My tears were about things that were altogether just and proper, for Dole spoke about the urgent need to help the disabled in all areas of society and reflected on the nature of good government. I don’t remember now precisely what he said, but the gist was that bipartisanship must be in the service of improving people’s lives, that this isn’t a Democratic or Republican dynamic. Working across the aisle on the ADA was about young people, the elderly, veterans, children, folks from every background. This was during President Barack Obama’s second term. Suddenly Dole said: ” I don’t think today’s Senate would pass the ADA. Bipartisan cooperation has vanished.”

Both Harkin and Dole were feeling a bit elegiac that evening. The Americans with Disabilities Act might be the last piece of civil rights legislation we’ll see in the U.S. I stood in the back of the room and thought about their candor. In her excellent book “American Enlightenments,” Caroline Winterer reminds us that 18th century Americans held a different view of happiness than the self-help individualized notion most people cling to today. She writes:

“The happiness of humanity. Crèvecoeur’s words — and Thomas Jefferson’s far more famous ones in the Declaration of Independence, “Life, Liberty, and the pursuit of Happiness” — remind us that the pursuit of happiness was one of the principal quests of enlightened people. But happiness meant something different in the eighteenth century from its meaning today. In our era, an industry of self-help books reminds us that modern happiness is an emotional state of self-fulfillment and personal well-being. Eighteenth-century people would have been puzzled by our narrow definition. For them, happiness first of all had expansive, public meanings. People at that time often spoke of a happy people and a happy society. A society was happy when its people enjoyed the security, stability, and peace that allowed them to prosper. The purpose of government was to create public or social happiness by shielding the state from foreign enemies and internal threats. The opposite of public happiness was not sorrow but anarchy or tyranny. Educated leaders would be the architects of the good government that led to a happy society.”

Bob Dole helped the disabled imagine their places in a happier society than they’d previously known. He did this because he was a wounded veteran of World War II and had seen up close the inadequacies of our nation’s responses to disablement, both among veterans and in the civilian population. In short he didn’t adopt a personalized view of happiness but chose the 18th century view. Later I screwed up my courage and ambled his way with my trusty guide dog, a yellow Labrador, and I stuck out my hand and thanked him and said the ADA may well be the last act of Enlightenment optimism. I no longer recall precisely what he said but it was something like: “When it’s all over, it’s not who you were … it’s whether you made a difference.”

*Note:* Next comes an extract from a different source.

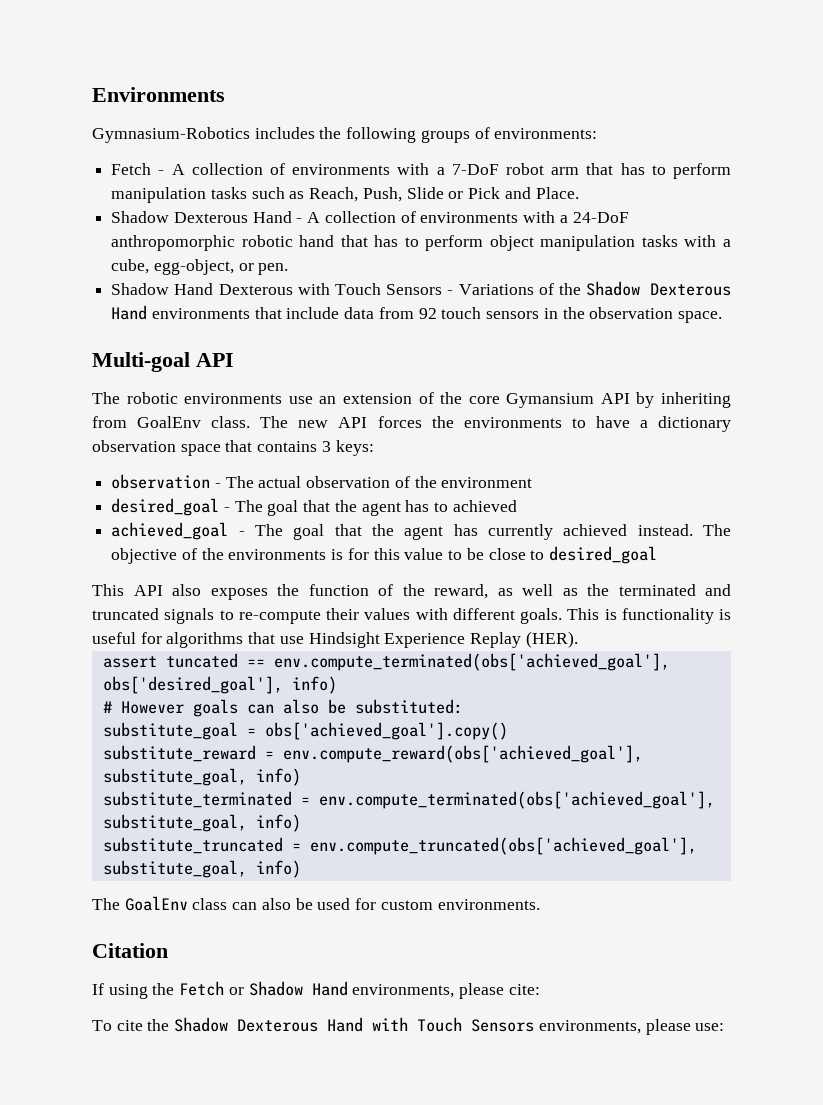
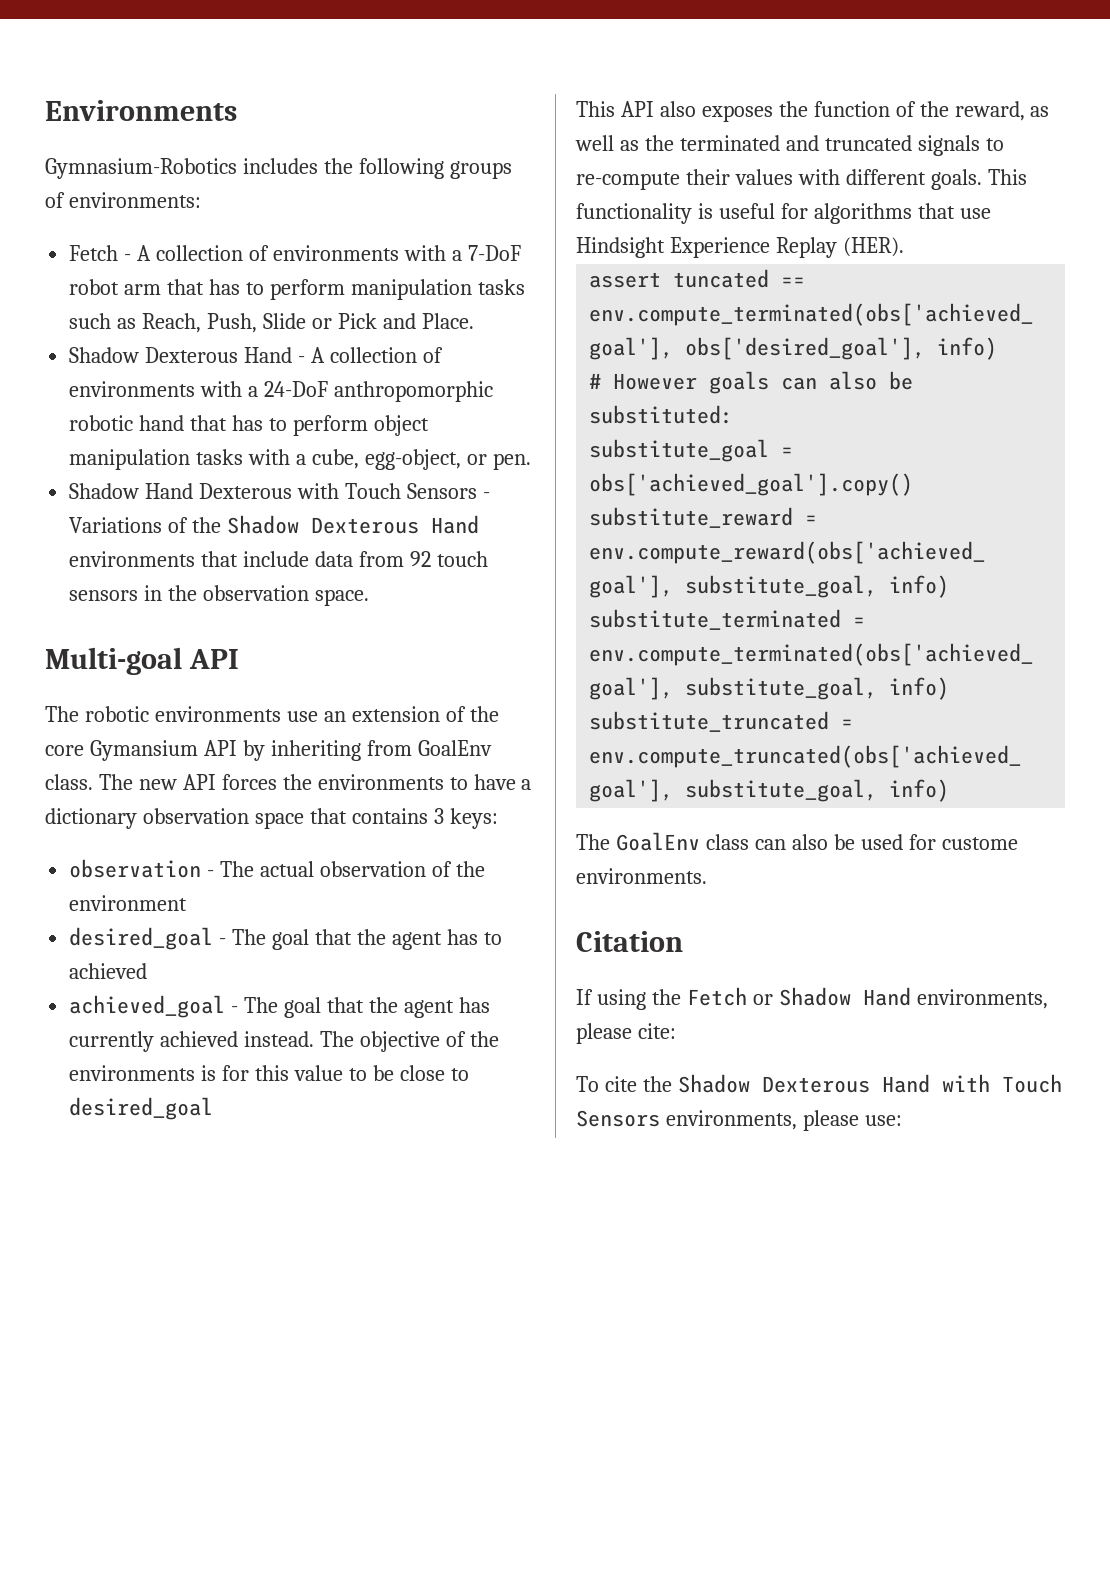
- This is functionality is useful for algorithms that use Hindsight Experience Replay (HER).
+ This functionality is useful for algorithms that use Hindsight Experience Replay (HER).
- The GoalEnv class can also be used for custom environments.
+ The GoalEnv class can also be used for custome environments.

You can find poetry in the law but not often. There’s not much poetry in the ADA. But of the good there is much. Make the ways straight for those with altered bodies. Let them in. Affirm they are part of the village, the school, the bus ride, the library, the media, the simple, everyday world which we call daily life. Thank you, Sen. Dole.

Stephen Kuusisto is an American poet, essayist, fiction writer, memoirist and disability rights scholar who teaches at Syracuse University. He is the author of the memoirs “Planet of the Blind,” “Eavesdropping: A Memoir of Blindness and Listening” and “Have Dog, Will Travel.”